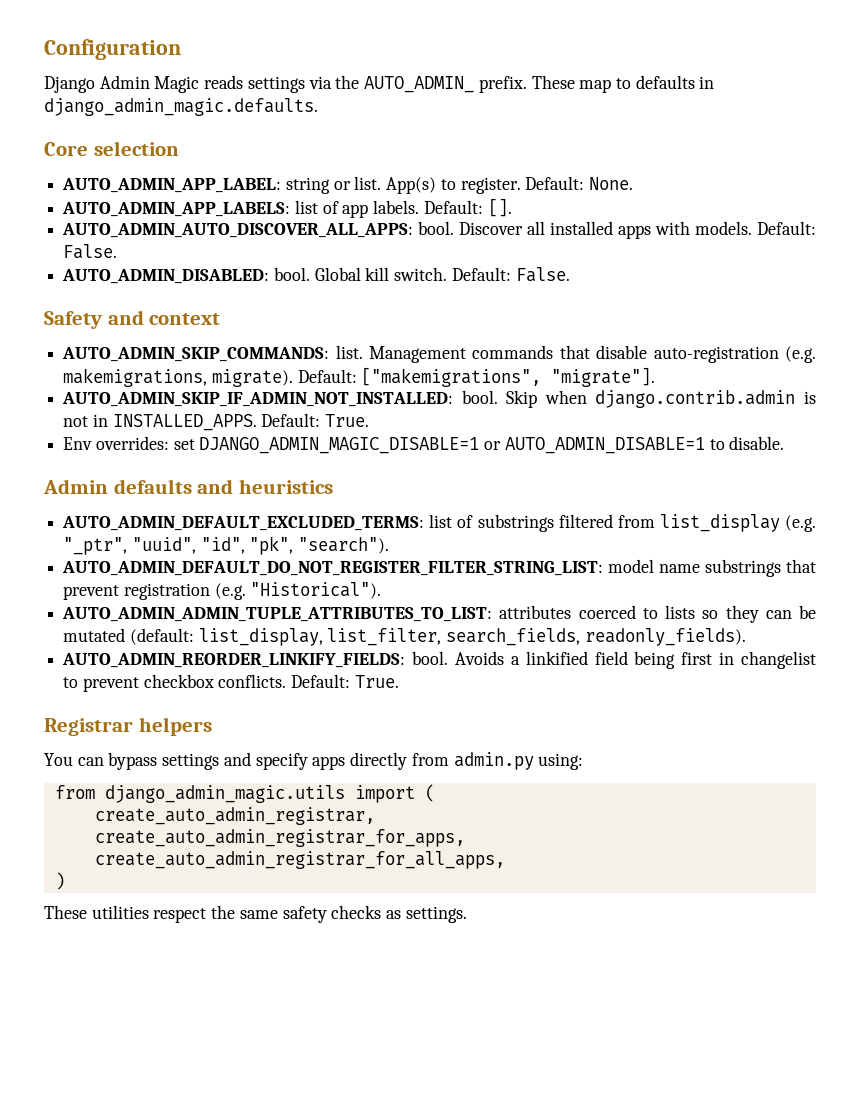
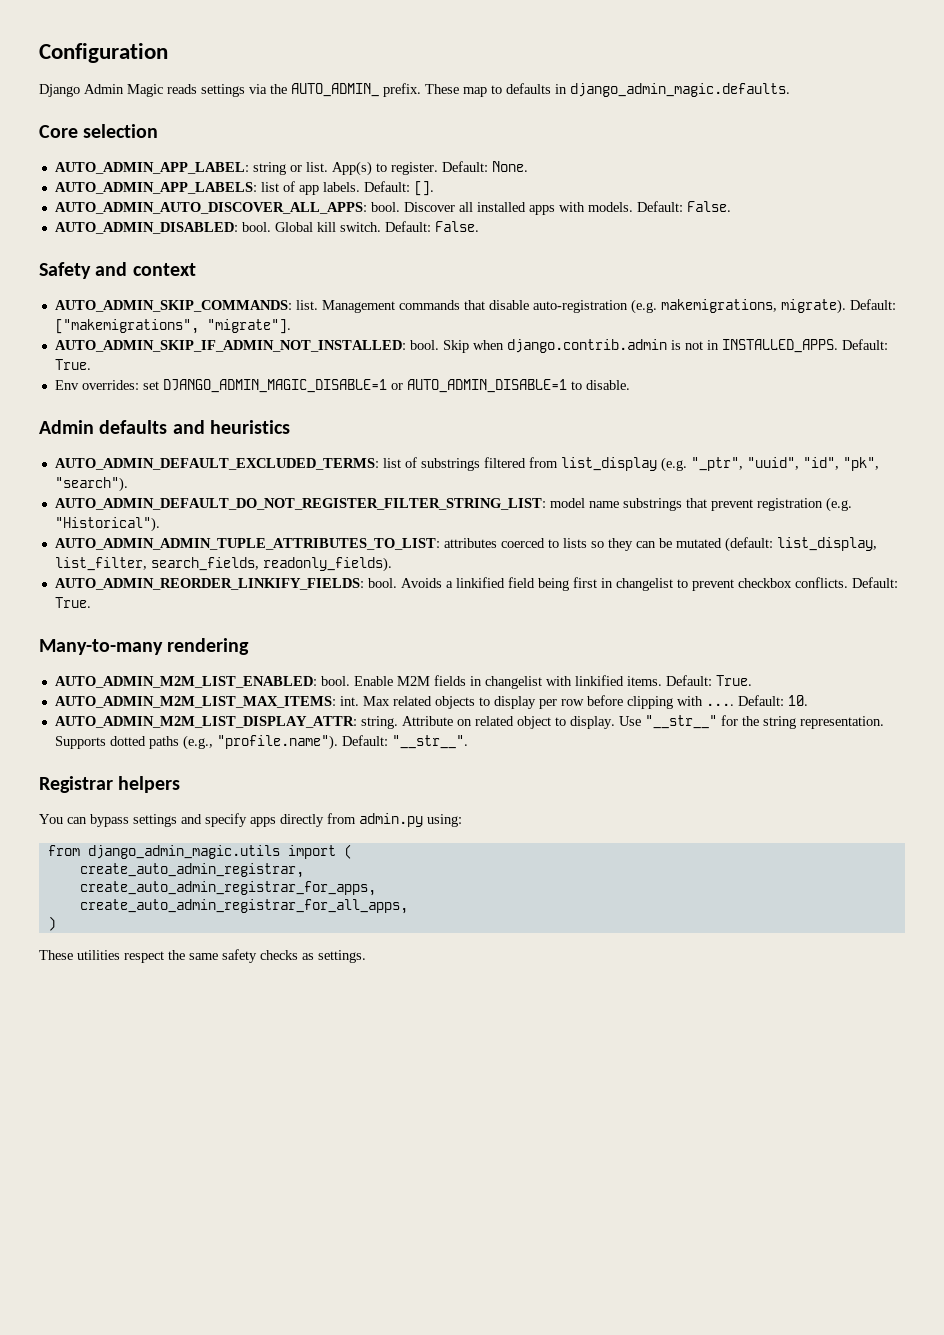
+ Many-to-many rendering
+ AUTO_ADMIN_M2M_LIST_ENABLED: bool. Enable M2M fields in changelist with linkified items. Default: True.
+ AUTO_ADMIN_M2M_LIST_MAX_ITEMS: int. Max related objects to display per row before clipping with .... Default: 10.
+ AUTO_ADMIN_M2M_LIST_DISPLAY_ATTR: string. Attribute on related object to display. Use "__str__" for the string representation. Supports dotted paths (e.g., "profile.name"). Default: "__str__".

────────────────────────────────────────

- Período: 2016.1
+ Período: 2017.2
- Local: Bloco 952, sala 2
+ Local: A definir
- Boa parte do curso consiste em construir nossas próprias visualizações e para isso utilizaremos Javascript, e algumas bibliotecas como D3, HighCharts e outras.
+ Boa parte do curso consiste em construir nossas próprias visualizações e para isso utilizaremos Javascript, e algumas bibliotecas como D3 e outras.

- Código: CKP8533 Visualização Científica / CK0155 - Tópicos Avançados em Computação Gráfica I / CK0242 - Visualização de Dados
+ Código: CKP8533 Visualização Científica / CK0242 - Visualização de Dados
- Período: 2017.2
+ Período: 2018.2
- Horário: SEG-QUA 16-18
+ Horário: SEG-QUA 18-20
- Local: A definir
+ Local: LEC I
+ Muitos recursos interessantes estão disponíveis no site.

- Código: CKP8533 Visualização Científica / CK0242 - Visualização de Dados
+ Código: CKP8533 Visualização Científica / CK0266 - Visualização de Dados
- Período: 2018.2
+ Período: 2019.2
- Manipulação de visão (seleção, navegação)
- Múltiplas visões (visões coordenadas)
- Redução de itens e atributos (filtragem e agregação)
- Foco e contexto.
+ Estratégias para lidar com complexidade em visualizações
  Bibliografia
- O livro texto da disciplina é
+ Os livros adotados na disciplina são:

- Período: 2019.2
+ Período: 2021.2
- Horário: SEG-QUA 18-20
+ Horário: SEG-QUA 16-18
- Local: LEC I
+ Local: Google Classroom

────────────────────────────────────────

Using the entries above, give again exactly the lines from the line holding "- O livro texto da disciplina é" through the line holding "Local: Google Classroom". Include both end lines and nothing else.

▶ Response for this exercise
- O livro texto da disciplina é
+ Os livros adotados na disciplina são:

- Período: 2019.2
+ Período: 2021.2
- Horário: SEG-QUA 18-20
+ Horário: SEG-QUA 16-18
- Local: LEC I
+ Local: Google Classroom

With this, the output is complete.